Starting with the line that contains "Table 41: FEMA" and stopping after the line that contains "Pi/2-BPSK | % | 30 + TT", copy the entries below exactly. Include nothing else.

══ ENTRIES PROVIDED

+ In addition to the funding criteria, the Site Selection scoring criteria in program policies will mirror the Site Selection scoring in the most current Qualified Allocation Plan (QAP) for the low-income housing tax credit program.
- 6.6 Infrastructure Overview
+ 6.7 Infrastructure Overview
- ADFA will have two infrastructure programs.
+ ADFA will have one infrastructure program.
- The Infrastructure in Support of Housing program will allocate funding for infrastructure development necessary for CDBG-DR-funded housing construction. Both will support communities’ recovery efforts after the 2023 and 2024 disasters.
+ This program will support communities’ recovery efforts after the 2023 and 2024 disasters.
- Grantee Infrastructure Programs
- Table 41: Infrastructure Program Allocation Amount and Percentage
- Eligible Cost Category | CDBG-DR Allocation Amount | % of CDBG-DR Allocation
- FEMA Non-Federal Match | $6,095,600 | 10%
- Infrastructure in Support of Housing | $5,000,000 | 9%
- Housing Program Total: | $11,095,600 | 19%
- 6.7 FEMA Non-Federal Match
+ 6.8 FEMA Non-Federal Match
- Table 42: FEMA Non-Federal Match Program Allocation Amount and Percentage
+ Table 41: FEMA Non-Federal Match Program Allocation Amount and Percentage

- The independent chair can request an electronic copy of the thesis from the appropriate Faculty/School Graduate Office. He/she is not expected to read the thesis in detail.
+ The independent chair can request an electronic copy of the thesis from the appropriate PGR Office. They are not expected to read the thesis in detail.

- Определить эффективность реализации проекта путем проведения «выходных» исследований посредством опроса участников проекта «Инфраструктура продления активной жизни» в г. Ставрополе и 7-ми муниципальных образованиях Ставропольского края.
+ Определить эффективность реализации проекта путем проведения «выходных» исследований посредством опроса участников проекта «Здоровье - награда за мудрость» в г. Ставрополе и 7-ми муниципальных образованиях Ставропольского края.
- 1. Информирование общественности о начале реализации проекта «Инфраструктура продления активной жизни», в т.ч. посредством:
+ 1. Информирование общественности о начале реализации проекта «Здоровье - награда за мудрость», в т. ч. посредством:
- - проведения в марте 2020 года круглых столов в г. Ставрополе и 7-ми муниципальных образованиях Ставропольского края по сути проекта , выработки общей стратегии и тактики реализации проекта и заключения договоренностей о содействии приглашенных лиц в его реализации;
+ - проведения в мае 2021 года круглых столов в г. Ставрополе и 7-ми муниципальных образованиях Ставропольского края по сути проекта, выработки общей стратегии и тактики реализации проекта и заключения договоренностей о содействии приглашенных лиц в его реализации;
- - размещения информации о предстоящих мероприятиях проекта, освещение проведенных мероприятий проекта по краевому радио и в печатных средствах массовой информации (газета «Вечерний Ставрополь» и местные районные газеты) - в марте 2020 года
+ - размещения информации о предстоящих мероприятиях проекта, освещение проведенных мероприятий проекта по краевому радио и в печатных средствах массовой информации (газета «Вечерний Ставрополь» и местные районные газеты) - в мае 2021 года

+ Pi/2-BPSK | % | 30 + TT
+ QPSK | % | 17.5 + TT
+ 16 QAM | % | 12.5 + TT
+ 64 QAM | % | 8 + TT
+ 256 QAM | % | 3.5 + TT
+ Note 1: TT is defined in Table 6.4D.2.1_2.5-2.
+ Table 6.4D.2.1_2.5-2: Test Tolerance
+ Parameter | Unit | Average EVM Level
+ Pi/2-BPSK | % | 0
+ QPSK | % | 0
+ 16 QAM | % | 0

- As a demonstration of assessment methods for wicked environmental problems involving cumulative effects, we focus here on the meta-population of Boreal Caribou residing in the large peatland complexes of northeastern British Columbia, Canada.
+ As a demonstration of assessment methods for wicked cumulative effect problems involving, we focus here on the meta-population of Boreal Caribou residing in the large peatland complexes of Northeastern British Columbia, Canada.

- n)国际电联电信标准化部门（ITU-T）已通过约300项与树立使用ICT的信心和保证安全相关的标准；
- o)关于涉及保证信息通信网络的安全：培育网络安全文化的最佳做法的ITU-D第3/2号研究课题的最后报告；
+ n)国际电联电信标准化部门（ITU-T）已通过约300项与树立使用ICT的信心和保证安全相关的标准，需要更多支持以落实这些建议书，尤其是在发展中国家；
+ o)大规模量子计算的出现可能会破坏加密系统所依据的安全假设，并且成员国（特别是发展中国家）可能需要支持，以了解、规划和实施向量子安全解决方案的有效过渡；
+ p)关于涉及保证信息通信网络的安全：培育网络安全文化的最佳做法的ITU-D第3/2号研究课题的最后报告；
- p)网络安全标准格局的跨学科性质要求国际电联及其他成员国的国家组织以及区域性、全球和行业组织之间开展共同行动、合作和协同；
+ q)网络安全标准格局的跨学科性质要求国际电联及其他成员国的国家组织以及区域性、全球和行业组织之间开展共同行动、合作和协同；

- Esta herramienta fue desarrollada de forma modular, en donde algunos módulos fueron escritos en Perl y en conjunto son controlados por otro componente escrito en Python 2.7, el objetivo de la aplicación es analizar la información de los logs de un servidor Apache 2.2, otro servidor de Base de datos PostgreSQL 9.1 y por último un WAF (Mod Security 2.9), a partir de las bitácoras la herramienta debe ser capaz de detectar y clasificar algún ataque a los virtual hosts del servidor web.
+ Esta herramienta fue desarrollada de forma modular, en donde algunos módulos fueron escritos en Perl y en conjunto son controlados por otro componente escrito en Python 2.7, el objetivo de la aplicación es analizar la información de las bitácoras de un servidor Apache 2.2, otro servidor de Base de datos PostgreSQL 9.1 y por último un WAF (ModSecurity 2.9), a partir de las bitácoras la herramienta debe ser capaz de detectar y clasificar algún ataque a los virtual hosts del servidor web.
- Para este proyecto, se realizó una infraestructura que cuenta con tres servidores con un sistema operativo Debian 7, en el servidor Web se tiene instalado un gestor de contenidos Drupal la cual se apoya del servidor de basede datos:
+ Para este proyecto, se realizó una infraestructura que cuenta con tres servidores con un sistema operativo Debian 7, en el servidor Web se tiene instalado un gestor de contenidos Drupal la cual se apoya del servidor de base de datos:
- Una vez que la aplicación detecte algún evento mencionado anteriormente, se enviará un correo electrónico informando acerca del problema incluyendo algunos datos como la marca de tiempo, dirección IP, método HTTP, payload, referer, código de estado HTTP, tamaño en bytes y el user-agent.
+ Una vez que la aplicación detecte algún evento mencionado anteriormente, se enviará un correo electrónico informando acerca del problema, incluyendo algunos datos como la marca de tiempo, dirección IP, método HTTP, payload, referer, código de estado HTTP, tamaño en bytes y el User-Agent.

════

## PROBLEM SOLUTION
+ Table 41: FEMA Non-Federal Match Program Allocation Amount and Percentage

- The independent chair can request an electronic copy of the thesis from the appropriate Faculty/School Graduate Office. He/she is not expected to read the thesis in detail.
+ The independent chair can request an electronic copy of the thesis from the appropriate PGR Office. They are not expected to read the thesis in detail.

- Определить эффективность реализации проекта путем проведения «выходных» исследований посредством опроса участников проекта «Инфраструктура продления активной жизни» в г. Ставрополе и 7-ми муниципальных образованиях Ставропольского края.
+ Определить эффективность реализации проекта путем проведения «выходных» исследований посредством опроса участников проекта «Здоровье - награда за мудрость» в г. Ставрополе и 7-ми муниципальных образованиях Ставропольского края.
- 1. Информирование общественности о начале реализации проекта «Инфраструктура продления активной жизни», в т.ч. посредством:
+ 1. Информирование общественности о начале реализации проекта «Здоровье - награда за мудрость», в т. ч. посредством:
- - проведения в марте 2020 года круглых столов в г. Ставрополе и 7-ми муниципальных образованиях Ставропольского края по сути проекта , выработки общей стратегии и тактики реализации проекта и заключения договоренностей о содействии приглашенных лиц в его реализации;
+ - проведения в мае 2021 года круглых столов в г. Ставрополе и 7-ми муниципальных образованиях Ставропольского края по сути проекта, выработки общей стратегии и тактики реализации проекта и заключения договоренностей о содействии приглашенных лиц в его реализации;
- - размещения информации о предстоящих мероприятиях проекта, освещение проведенных мероприятий проекта по краевому радио и в печатных средствах массовой информации (газета «Вечерний Ставрополь» и местные районные газеты) - в марте 2020 года
+ - размещения информации о предстоящих мероприятиях проекта, освещение проведенных мероприятий проекта по краевому радио и в печатных средствах массовой информации (газета «Вечерний Ставрополь» и местные районные газеты) - в мае 2021 года

+ Pi/2-BPSK | % | 30 + TT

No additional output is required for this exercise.